Enabling password invalidation

Password invalidation, when enabled, requires WebSphere Commerce users to change their password if the user's password is expired. In this case, the user is redirected to a page where they are required to change their password. Users are not able to access any secure pages on the site until they change their password.

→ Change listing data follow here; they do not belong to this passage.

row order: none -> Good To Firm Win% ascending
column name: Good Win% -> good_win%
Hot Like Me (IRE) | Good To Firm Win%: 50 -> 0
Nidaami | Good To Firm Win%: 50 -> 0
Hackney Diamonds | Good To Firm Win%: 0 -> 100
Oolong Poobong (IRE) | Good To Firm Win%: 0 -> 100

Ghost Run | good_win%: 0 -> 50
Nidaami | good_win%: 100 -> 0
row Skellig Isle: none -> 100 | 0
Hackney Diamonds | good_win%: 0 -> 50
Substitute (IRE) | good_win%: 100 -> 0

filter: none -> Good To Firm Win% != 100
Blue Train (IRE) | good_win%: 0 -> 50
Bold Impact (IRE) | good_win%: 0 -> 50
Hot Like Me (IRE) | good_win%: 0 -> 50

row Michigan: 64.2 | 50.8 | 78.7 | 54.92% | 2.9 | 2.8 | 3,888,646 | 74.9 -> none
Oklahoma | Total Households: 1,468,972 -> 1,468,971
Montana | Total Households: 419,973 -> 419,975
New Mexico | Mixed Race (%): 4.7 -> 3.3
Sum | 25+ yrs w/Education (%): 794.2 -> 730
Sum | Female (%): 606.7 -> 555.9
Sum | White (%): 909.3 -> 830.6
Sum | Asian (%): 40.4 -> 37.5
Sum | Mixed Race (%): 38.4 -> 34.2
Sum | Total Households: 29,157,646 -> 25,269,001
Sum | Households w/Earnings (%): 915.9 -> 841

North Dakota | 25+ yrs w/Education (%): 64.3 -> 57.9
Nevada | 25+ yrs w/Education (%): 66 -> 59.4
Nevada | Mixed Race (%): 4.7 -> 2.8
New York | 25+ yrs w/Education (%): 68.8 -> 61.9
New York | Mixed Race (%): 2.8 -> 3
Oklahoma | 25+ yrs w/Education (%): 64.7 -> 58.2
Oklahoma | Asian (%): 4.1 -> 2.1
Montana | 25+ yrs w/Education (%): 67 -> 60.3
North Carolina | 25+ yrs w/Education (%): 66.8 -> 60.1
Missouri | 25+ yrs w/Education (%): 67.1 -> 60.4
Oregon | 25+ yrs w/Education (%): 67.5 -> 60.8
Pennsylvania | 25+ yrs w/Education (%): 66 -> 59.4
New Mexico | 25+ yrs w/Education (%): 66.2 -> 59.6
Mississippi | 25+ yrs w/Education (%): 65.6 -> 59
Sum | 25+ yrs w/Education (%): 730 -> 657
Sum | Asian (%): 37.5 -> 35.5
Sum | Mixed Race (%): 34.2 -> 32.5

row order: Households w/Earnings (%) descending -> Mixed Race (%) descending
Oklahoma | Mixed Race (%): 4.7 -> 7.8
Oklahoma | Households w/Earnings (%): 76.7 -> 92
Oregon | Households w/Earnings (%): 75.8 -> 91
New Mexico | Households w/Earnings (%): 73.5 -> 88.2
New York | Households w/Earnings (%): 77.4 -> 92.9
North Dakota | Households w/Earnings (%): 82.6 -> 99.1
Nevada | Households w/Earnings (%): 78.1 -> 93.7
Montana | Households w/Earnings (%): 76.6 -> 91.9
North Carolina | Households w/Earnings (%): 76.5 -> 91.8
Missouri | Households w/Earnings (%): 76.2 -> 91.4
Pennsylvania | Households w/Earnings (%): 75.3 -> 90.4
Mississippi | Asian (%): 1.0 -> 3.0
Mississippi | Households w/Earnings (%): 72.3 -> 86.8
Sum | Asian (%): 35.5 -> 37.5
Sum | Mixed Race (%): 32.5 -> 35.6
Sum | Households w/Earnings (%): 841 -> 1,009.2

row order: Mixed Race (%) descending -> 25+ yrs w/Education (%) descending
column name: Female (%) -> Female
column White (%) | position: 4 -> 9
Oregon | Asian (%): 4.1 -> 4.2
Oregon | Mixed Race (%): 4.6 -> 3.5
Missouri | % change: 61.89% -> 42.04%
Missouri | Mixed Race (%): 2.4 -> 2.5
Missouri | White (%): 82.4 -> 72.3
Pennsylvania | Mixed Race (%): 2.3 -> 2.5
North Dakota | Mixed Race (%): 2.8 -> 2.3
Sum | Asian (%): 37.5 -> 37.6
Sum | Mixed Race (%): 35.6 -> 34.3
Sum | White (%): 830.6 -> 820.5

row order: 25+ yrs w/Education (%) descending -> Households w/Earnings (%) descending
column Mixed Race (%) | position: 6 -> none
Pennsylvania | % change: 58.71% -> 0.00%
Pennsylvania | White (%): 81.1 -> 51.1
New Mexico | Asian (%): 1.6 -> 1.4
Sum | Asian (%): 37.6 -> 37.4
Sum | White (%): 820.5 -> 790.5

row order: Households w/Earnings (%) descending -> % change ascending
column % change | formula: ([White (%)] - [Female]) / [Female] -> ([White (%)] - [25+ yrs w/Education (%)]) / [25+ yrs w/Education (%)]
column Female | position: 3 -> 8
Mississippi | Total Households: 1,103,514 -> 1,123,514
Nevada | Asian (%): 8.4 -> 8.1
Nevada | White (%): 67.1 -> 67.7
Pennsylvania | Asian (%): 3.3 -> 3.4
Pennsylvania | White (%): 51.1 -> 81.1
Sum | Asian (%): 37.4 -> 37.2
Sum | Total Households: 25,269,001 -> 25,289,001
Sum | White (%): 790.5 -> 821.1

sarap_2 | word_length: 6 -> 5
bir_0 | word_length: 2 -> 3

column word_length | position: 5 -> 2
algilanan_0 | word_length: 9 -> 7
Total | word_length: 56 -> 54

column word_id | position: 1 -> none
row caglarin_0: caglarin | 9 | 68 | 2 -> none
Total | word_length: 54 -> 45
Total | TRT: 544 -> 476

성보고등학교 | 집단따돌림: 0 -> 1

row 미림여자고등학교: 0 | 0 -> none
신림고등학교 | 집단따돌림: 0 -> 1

  1. To use the password invalidation security feature, define the ChangePassword view for your store as described in Password invalidation.
  2. Open the Configuration Manager.
  3. Traverse to the Password Invalidation node for your instance as follows: WebSphere Commerce > node_name > Commerce > Instance List > instance_name > Instance Properties > Password Invalidation
  4. To activate the password invalidation feature, click the Enable check box.
  5. To apply your changes to Configuration Manager, click Apply.
    After you successfully update the configuration for your instance, you will receive a message that indicates the update is successful.
  6. Restart your WebSphere Commerce instance.

What to do next

Commands can be configured to be exempted from the password invalidation feature. By default, the following commands are exempt as they involve changing or resetting a users password:
  • ChangePassword
  • ResetPassword
  • AjaxResetPassword
  • PersonChangeServicePasswordReset
  • AjaxPersonChangeServicePasswordReset
Additional commands can be exempted by specifying the command in com.ibm.commerce.browseradapter.properties.PasswordInvalidationExemption.properties in the Enablement-BaseComponentsLogic.jar. For example, adding "Logoff" to this file exempts the Logoff command.

WebSphere Commerce Version commands can be exempted by specifying the command in a custom properties file WC_eardir\xml\PasswordInvalidationExemptionExtension.properties.